EXTRACTED ENTRIES:

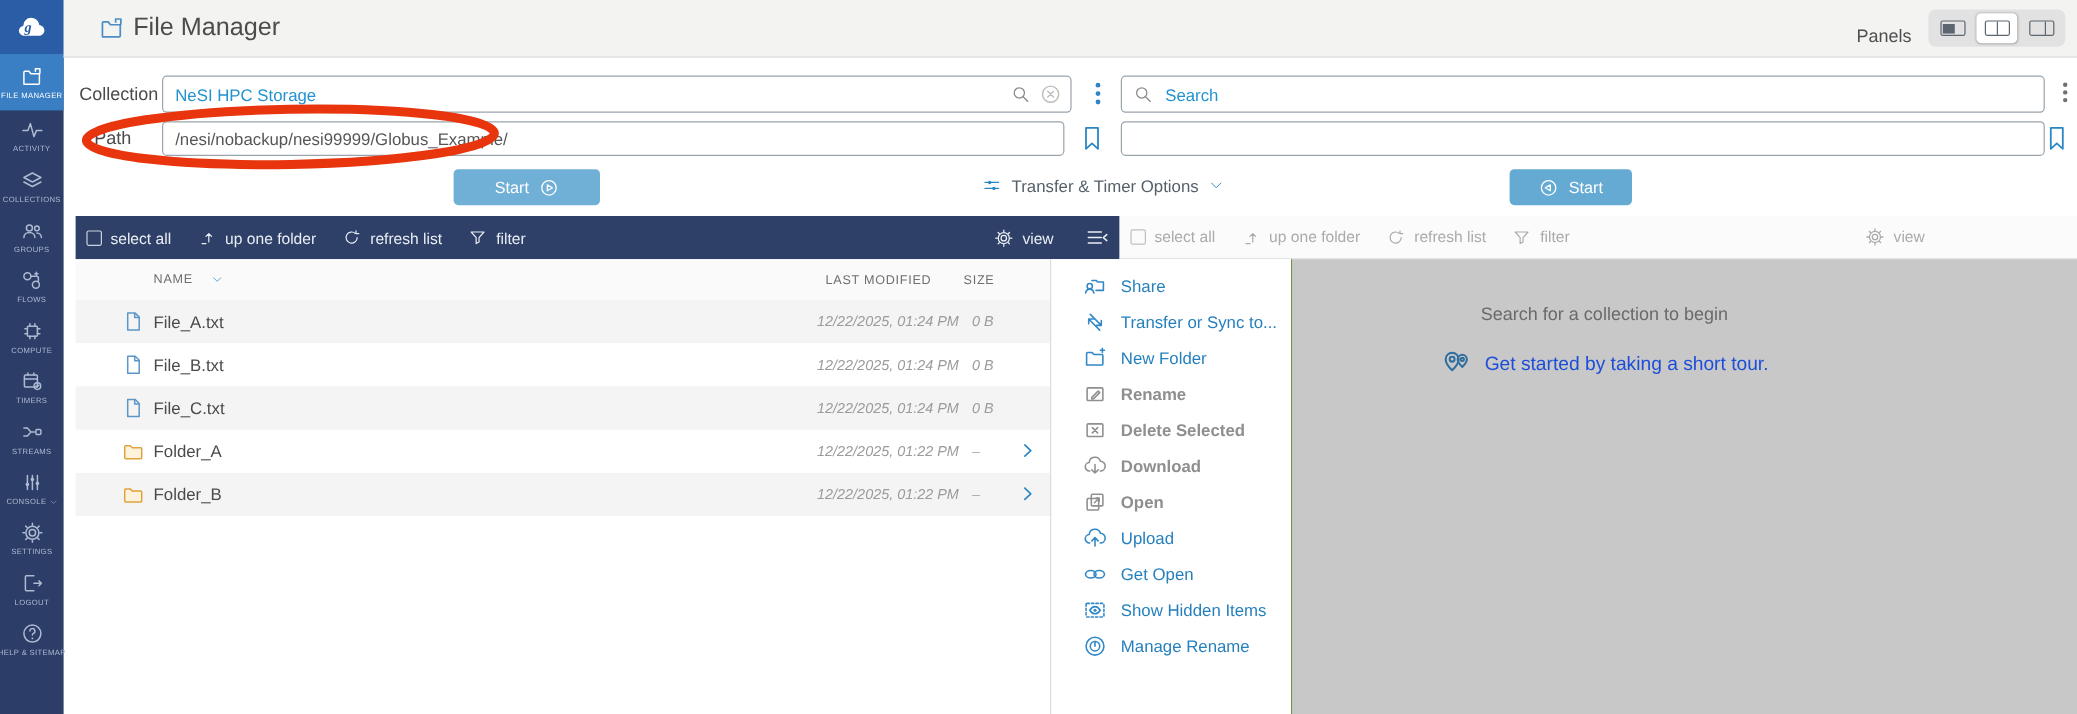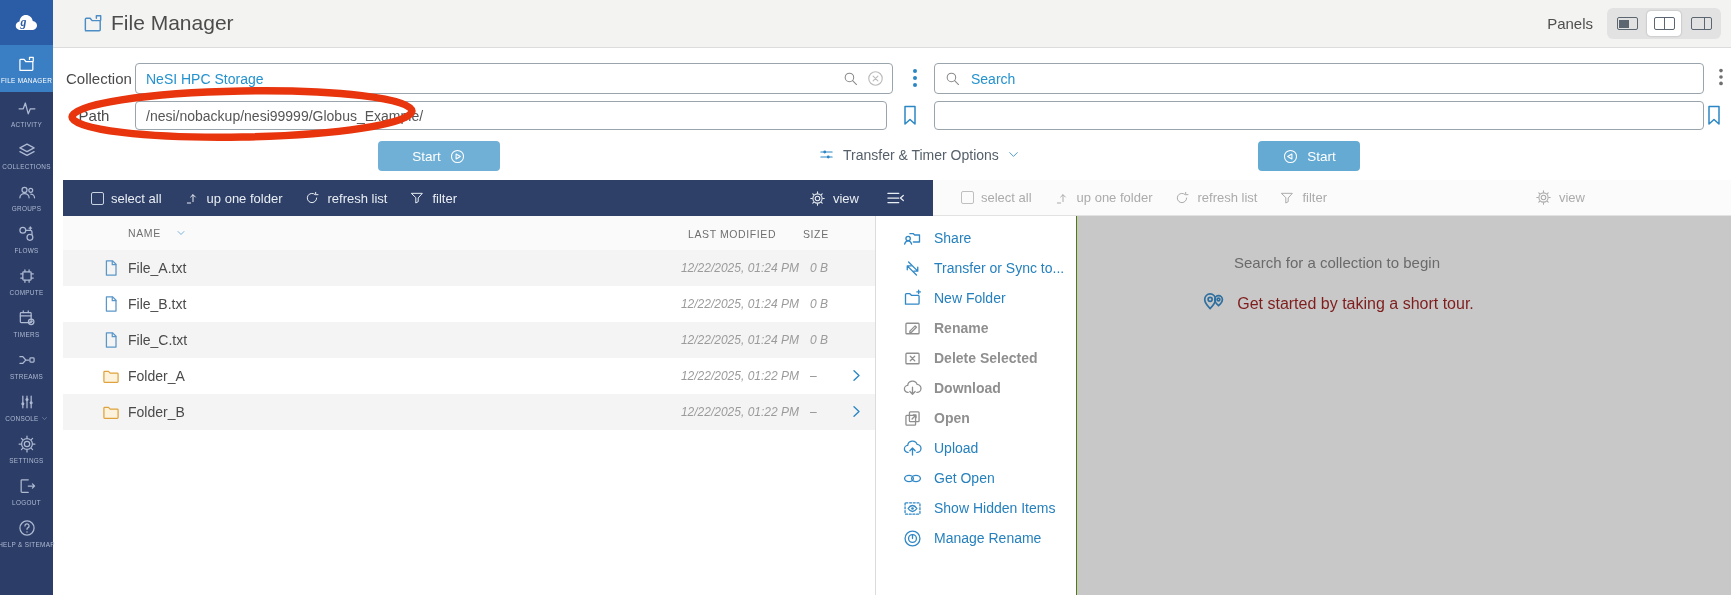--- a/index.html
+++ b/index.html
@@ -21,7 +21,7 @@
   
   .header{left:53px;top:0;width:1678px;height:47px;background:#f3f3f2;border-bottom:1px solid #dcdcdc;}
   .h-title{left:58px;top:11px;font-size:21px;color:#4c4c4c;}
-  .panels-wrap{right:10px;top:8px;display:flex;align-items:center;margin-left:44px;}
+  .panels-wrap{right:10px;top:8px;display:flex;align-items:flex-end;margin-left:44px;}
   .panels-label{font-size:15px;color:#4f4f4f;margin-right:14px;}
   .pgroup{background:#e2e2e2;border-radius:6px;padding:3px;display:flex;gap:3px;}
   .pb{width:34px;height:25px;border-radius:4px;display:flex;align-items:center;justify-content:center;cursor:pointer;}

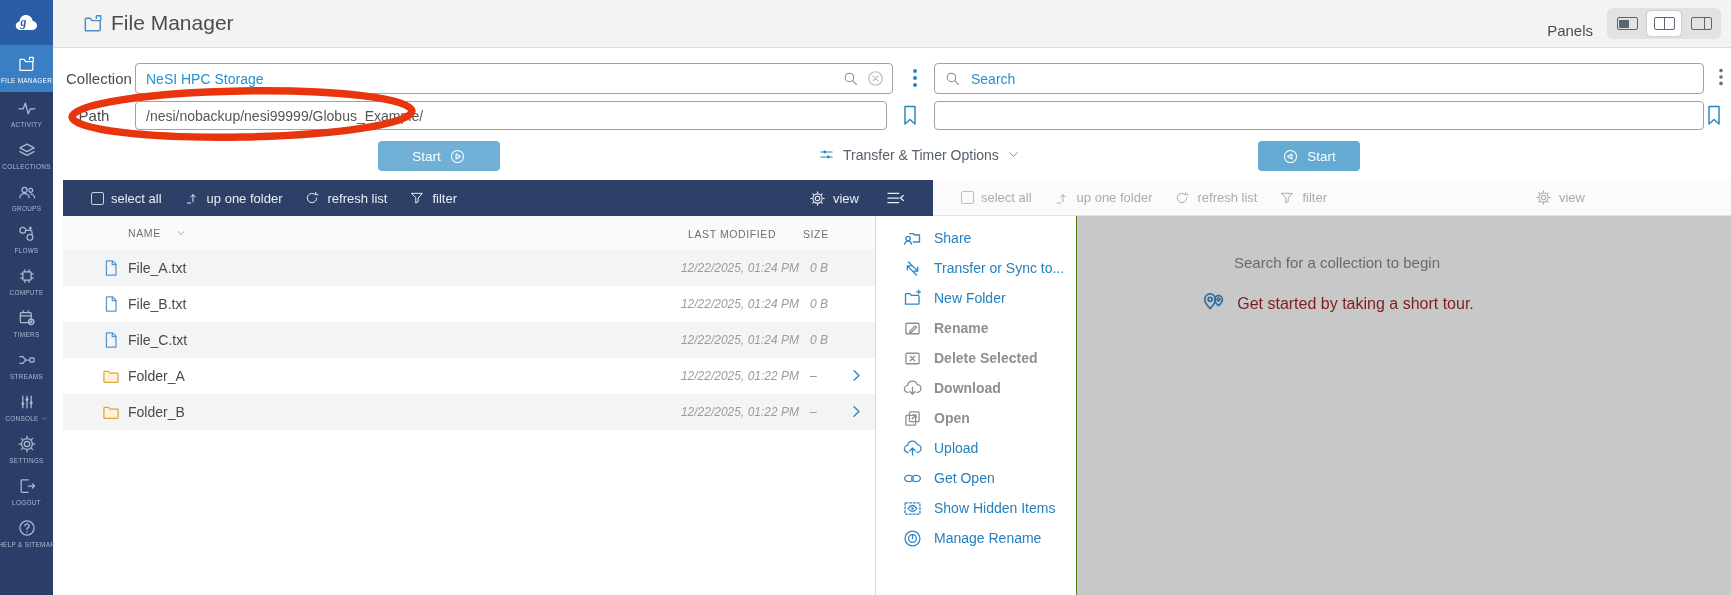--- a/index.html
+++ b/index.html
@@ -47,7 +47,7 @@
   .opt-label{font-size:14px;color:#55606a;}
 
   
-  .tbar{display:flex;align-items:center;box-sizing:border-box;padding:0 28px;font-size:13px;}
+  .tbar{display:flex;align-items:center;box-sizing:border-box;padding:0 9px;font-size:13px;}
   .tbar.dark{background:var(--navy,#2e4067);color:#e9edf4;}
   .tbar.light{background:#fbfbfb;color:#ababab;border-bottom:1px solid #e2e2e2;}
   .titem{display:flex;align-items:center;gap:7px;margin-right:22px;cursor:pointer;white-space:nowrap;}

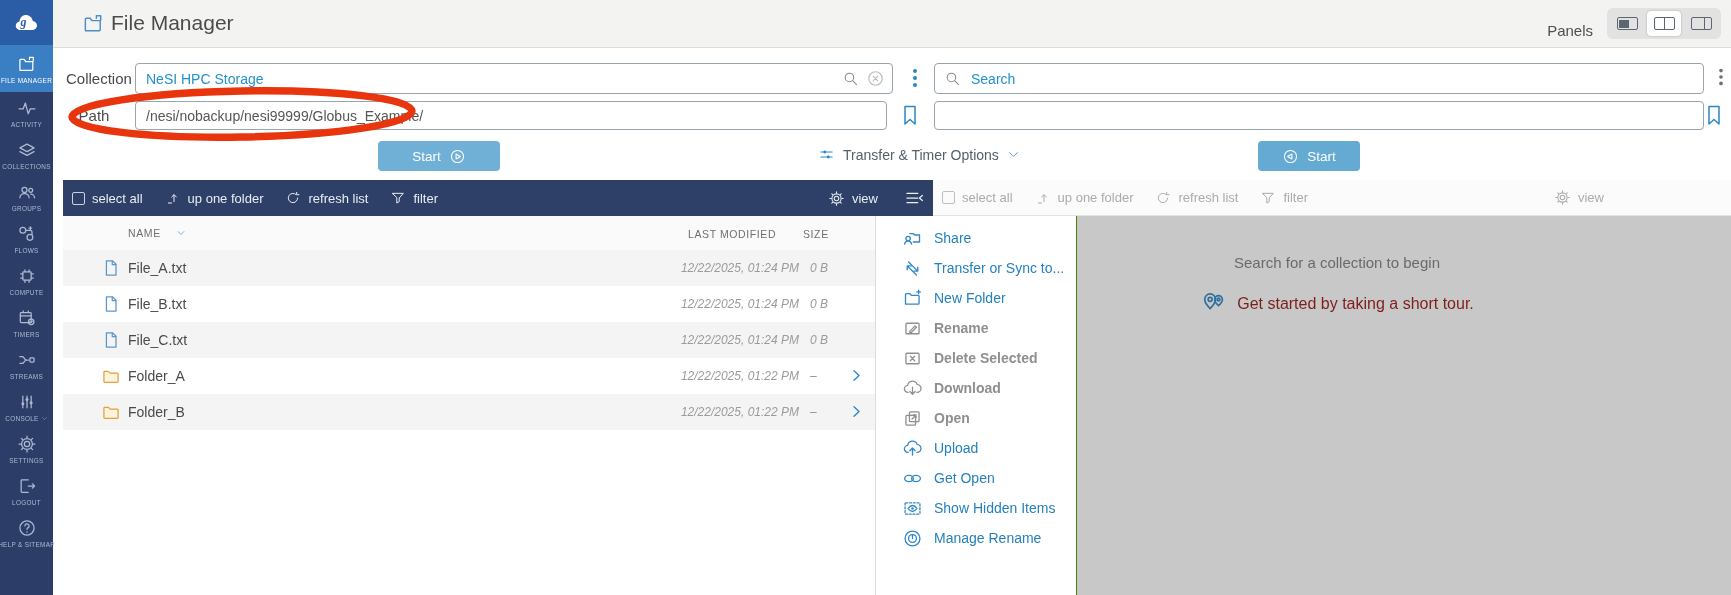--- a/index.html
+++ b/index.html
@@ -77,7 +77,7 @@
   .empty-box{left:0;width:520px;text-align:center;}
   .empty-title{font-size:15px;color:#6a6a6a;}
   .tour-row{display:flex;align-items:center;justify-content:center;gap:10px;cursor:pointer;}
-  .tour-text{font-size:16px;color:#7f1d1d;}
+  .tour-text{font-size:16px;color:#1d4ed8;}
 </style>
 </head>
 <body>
---
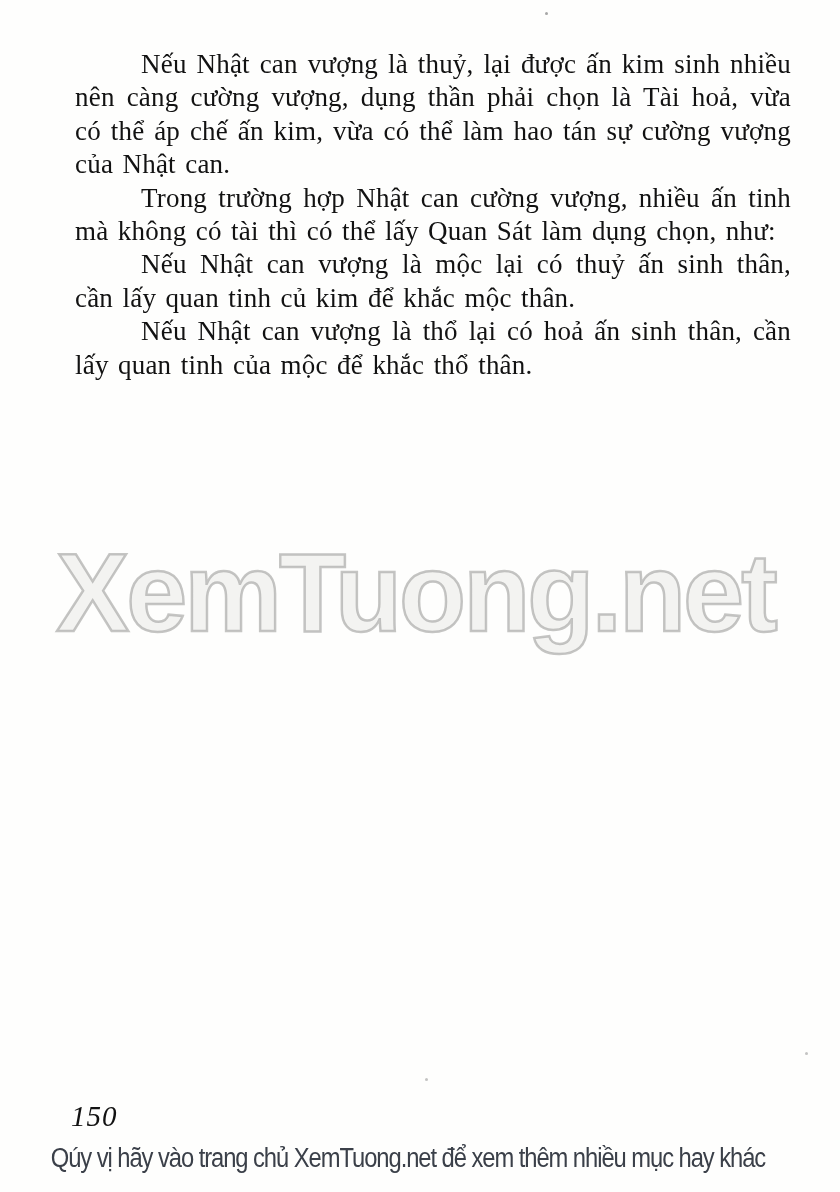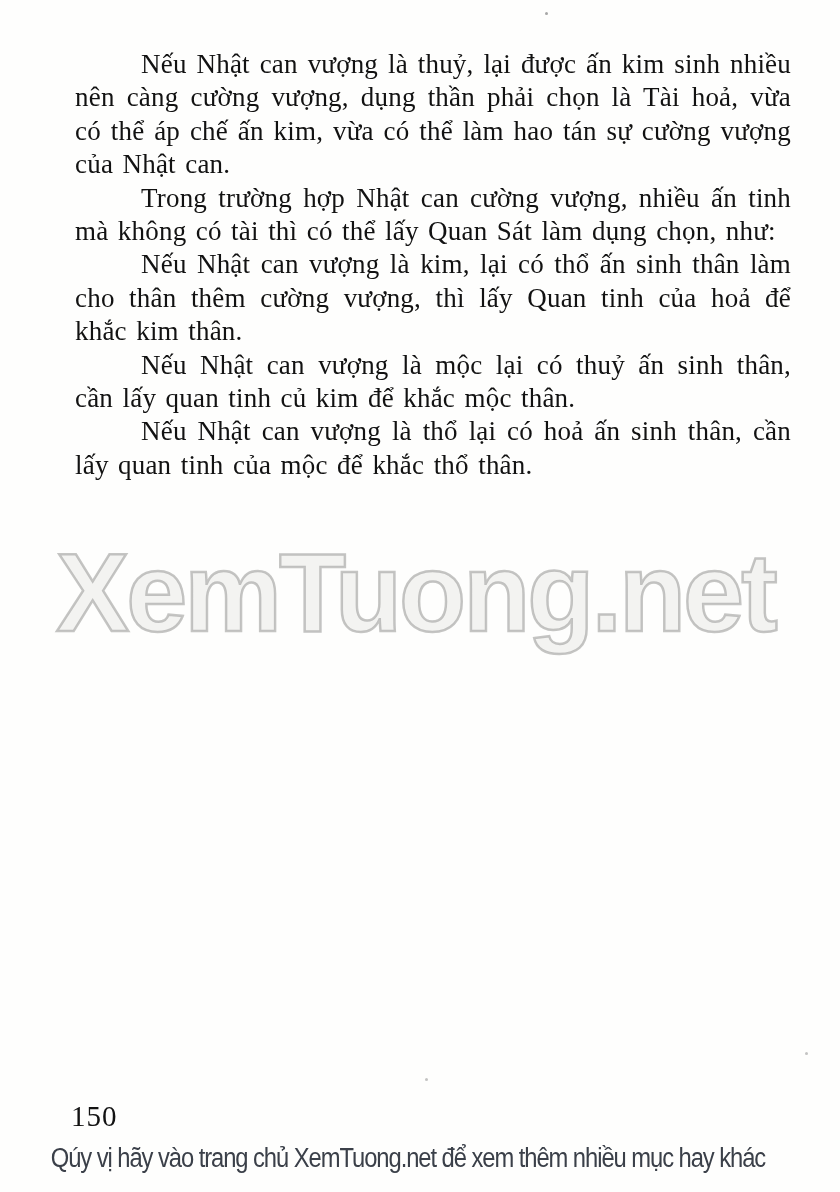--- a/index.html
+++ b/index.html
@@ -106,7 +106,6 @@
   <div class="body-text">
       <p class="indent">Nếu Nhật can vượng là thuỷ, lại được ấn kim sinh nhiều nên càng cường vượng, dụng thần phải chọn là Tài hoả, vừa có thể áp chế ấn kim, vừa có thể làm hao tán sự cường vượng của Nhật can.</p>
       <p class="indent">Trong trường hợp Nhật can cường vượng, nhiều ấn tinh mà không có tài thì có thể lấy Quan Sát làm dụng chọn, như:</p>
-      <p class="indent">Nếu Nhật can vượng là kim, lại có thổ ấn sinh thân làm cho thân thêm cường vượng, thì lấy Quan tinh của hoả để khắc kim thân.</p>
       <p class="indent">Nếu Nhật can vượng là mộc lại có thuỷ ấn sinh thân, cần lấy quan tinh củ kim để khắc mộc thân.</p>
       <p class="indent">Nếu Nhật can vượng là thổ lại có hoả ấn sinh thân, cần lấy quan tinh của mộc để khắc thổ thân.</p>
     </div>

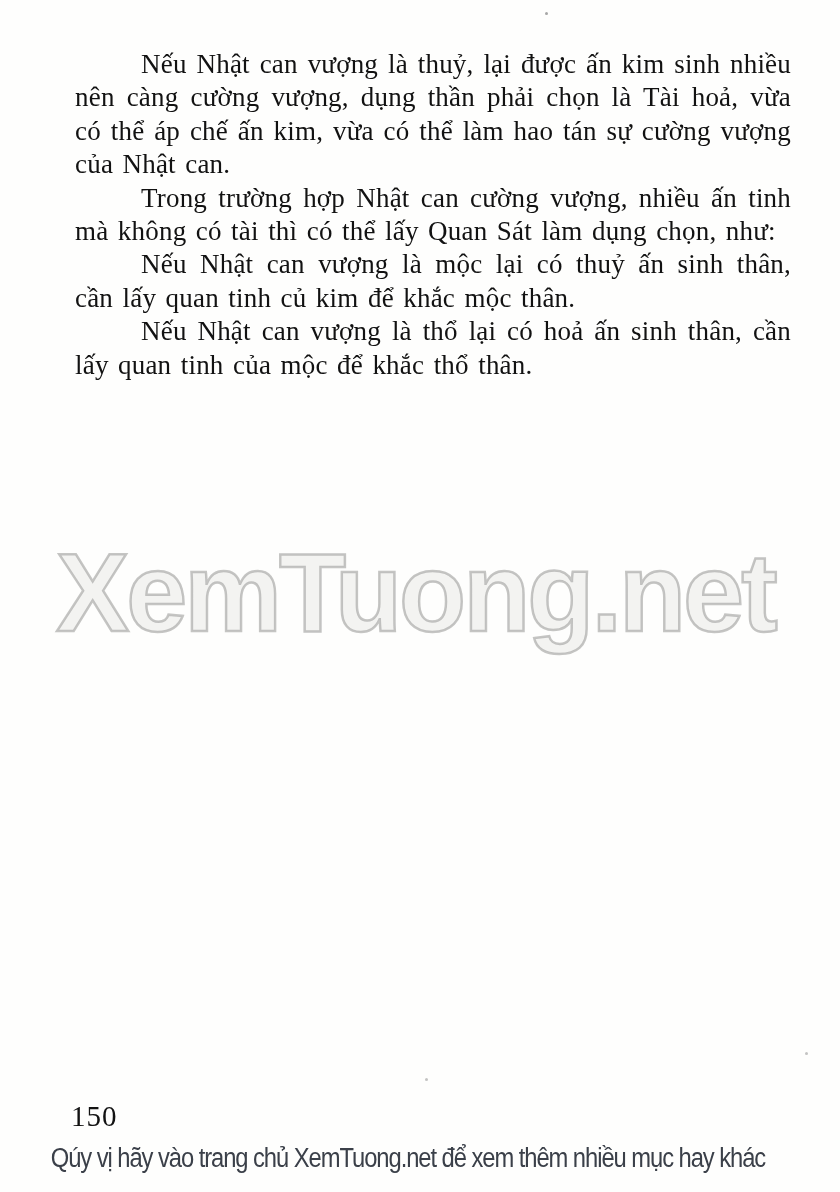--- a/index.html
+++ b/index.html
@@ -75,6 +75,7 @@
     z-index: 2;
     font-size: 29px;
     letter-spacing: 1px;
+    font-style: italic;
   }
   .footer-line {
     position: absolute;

TO DO:
The lines above from the one containing "-75,6 +75,7 @@" through the one containing "position: absolute;" are to be set down exactly, and no others.

OUTPUT OF THE TASK:
@@ -75,6 +75,7 @@
     z-index: 2;
     font-size: 29px;
     letter-spacing: 1px;
+    font-style: italic;
   }
   .footer-line {
     position: absolute;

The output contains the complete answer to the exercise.